Councillors approve new policies on walking
NEWS RELEASE 1 December 2008
Councillors approve new policies on walking and cycling
Wellington City Council has adopted three new policies aimed at improving conditions for walkers and cyclists across the city. The Walking, Cycling and Track Recreation Activities policies were approved by the Council at their meeting last week. Councillor Andy Foster, the Council's Urban Development and Transport Portfolio Leader, and Councillor Celia Wade-Brown, the Environment Portfolio Leader, have welcomed the decision.
Cr Foster says the Council's first Walking and Cycling policies are the result of extensive consultation with the community. "We had a lot of superb input from the public and we made some significant changes as a result, including on issues such as traffic-light phasing and red-light cameras, conceptual support for the Great Harbour Way and consideration of new clearways to help cyclists.
"These new policies aim to reduce barriers to walking or cycling to work, schools, suburban centres, public transport and recreational facilities. Wellington's compact nature compared to other cities means it is a great city for walking. We already have the highest levels of walking and running to work in New Zealand - and our Walking Policy will ensure we continue to build on being New Zealand's most walkable city.
"Our new Cycling Policy is focussed first and foremost on making cycling safer and more convenient. Infrastructural improvements and traffic management measures will be introduced to make the streets safer for cyclists and reduce the number of crashes involving cyclists. As a start, the Council will be investigating a range of options early next year for tackling the cycle accident black-spot on Thorndon Quay. We'll also be looking at ways of letting cyclists travel more easily between the Cable Car and Salamanca Road."
Cr Wade-Brown says the Council has been working closely with outdoor enthusiasts to develop its new Track Recreation Activities policy. She says many people choose active transport options to commute via Wellington's open spaces as well as using roads and footpaths.

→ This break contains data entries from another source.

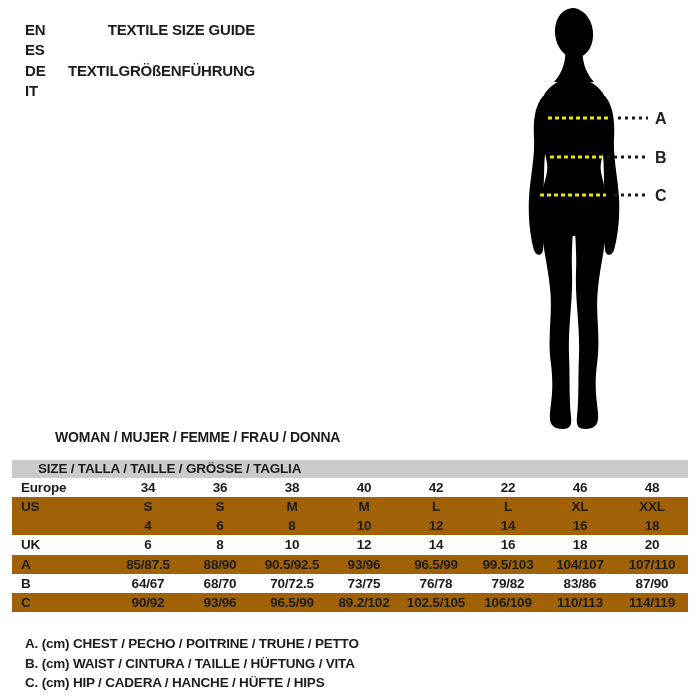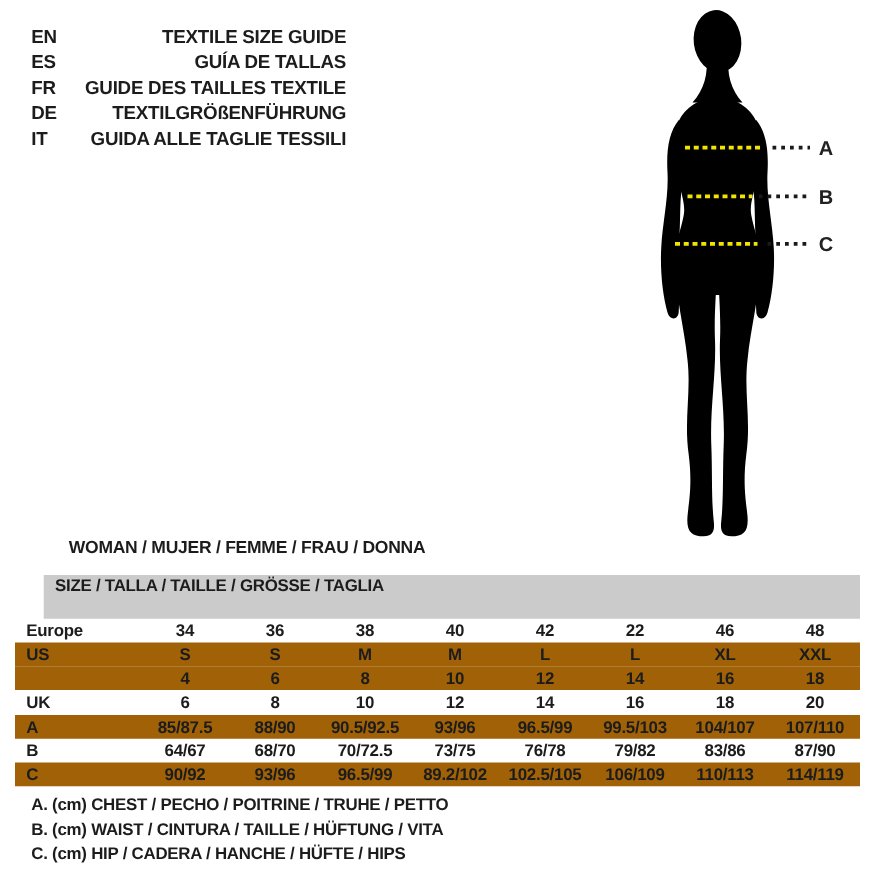"GUÍA DE TALLAS" span.lang-title { html: <span>GUÍA DE TALLAS</span> -> none }
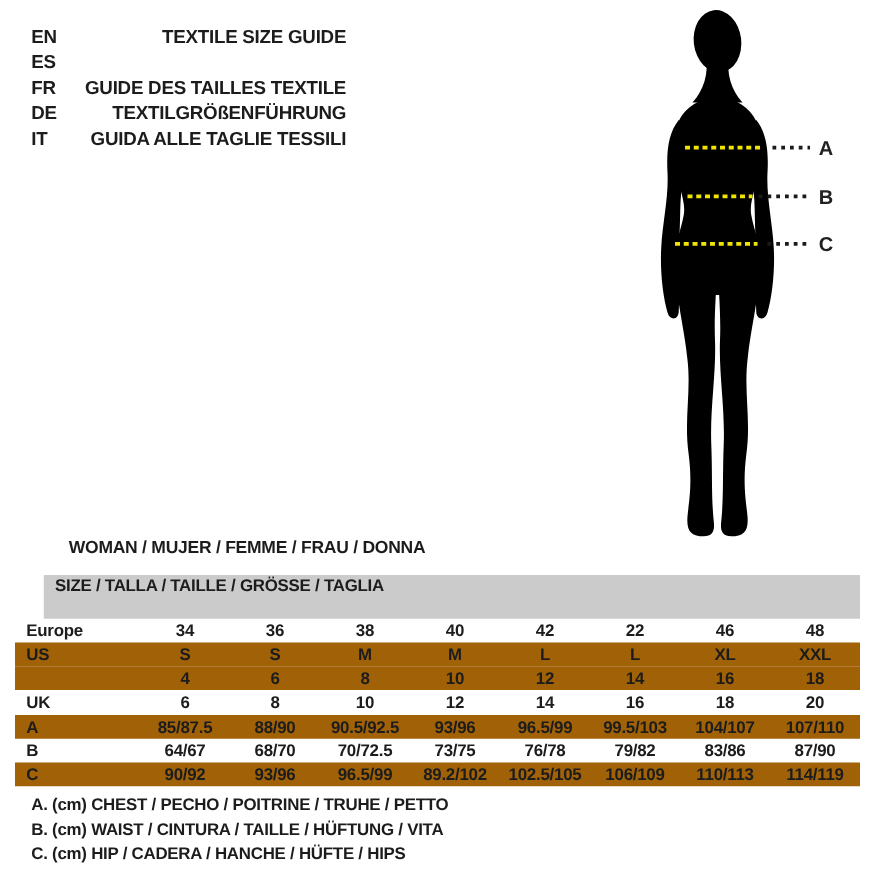"FR" div.lang-row { html: <div> <span>FR</span> <span>GUIDE DES TAILLES TEXTILE</span> </div> -> none }
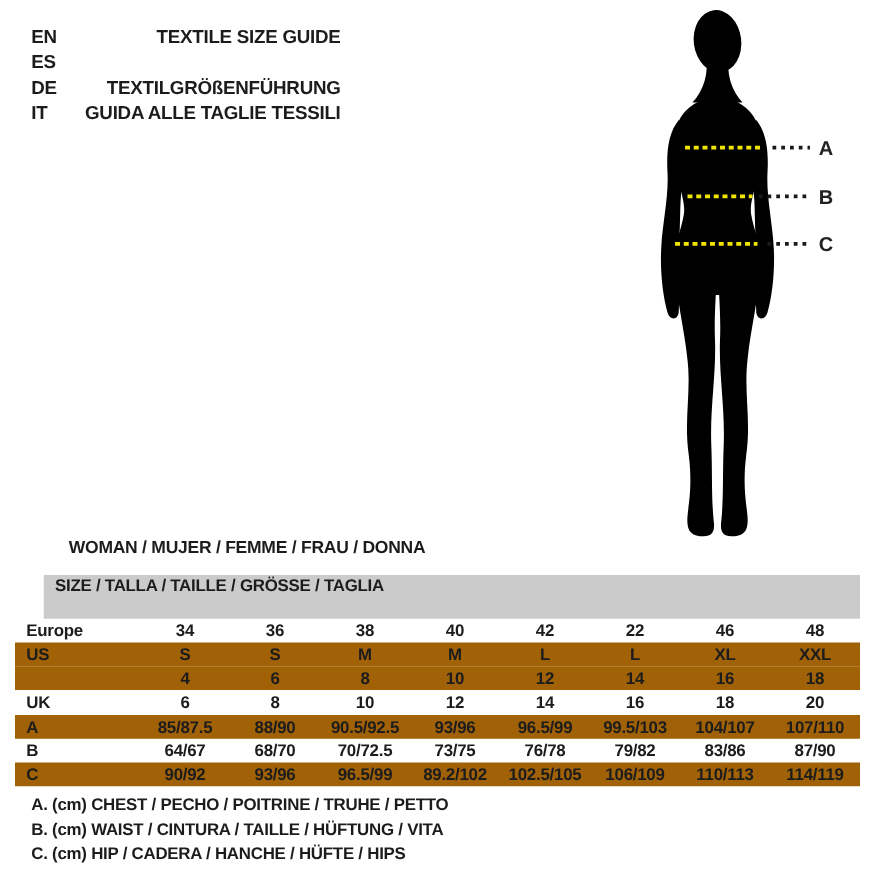"GUIDA ALLE TAGLIE TESSILI" span.lang-title { html: <span>GUIDA ALLE TAGLIE TESSILI</span> -> none }
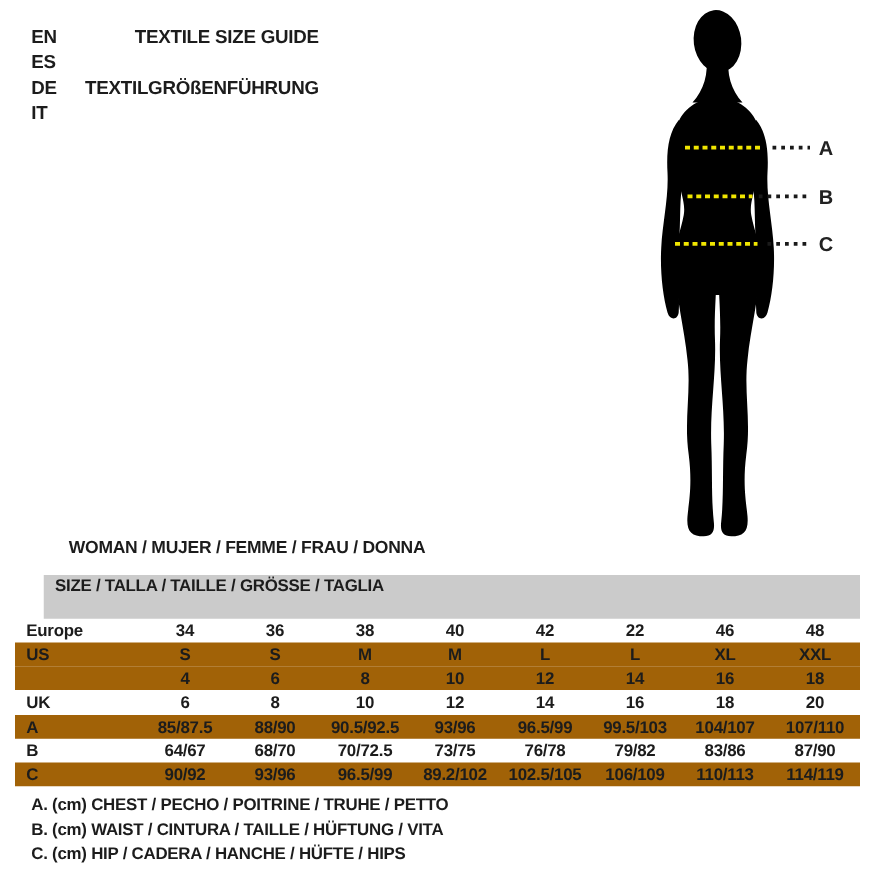"SIZE / TALLA / TAILLE" .table-header { height: 35px -> 18px; margin-left: 23px -> none; padding-left: 9px -> 26px }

The final policy continues to ensure the majority of Wellington's tracks will be shared between mountain bikes and walkers while some tracks are designated for exclusive use. Strong public representation restricted use of Rangitatau Reserve to walkers and runners only.
"Wellington has a well-deserved reputation for the quality of its outdoor activities and our track network is an important reason for that. Our new tracks policy deals with how our off-road track network is used and by whom - including walkers, runners, mountain bikers and horse riders.
"A number of areas and tracks are being opened to cycling for the first time, including Seton Nossiter Park, parts of Tinakori Hill, Truby King Roads, Northern Skyline and Wrights Hill. Horse riders will now have access to Woodburn Reserve, Old Coach Road and Te Kopahou Reserve."
Funding levels for the implementation of the three policies will be determined by next June, at the conclusion of the Council's Long Term Council Community Plan process.